● Your task:
Collect all lines containing the word "style" from the data.

(User interface change data)

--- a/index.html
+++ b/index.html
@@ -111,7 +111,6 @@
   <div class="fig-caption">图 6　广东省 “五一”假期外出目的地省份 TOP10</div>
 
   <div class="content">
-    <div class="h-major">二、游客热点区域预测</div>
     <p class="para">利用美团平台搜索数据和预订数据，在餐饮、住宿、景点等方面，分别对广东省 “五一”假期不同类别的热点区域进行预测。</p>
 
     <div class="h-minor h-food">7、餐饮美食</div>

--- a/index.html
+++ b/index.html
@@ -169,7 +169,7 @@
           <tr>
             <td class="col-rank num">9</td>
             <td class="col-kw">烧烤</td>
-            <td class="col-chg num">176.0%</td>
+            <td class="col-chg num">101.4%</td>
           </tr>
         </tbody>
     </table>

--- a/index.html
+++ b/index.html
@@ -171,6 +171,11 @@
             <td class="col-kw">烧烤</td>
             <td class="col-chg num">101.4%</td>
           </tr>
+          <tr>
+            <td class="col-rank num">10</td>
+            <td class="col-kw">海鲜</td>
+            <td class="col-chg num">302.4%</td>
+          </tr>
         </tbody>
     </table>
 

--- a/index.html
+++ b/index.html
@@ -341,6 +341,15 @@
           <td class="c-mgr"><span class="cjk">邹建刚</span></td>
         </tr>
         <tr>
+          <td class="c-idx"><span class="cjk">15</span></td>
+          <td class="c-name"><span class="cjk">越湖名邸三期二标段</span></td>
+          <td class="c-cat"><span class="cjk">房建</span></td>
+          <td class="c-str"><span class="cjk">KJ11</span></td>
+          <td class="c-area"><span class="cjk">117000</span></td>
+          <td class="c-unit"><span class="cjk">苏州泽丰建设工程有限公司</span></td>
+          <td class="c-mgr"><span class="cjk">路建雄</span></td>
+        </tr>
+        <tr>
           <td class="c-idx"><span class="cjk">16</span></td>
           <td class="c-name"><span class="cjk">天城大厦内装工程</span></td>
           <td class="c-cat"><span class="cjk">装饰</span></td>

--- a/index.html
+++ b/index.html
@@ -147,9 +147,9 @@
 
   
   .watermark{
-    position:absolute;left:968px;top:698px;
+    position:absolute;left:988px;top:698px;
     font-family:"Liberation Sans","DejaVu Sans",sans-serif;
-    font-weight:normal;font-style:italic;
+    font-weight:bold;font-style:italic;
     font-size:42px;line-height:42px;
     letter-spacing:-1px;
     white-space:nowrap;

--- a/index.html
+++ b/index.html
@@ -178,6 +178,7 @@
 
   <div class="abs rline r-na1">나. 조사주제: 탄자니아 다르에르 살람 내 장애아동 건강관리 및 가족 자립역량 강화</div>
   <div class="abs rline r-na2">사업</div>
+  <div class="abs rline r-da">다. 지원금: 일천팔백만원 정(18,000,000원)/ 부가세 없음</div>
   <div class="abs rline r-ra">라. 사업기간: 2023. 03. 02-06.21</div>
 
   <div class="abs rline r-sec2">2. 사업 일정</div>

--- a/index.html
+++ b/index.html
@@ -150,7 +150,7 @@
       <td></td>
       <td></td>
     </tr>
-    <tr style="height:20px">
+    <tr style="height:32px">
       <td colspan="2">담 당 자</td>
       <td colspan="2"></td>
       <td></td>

● Answer to this exercise:
-    font-weight:normal;font-style:italic;
+    font-weight:bold;font-style:italic;
-    <tr style="height:20px">
+    <tr style="height:32px">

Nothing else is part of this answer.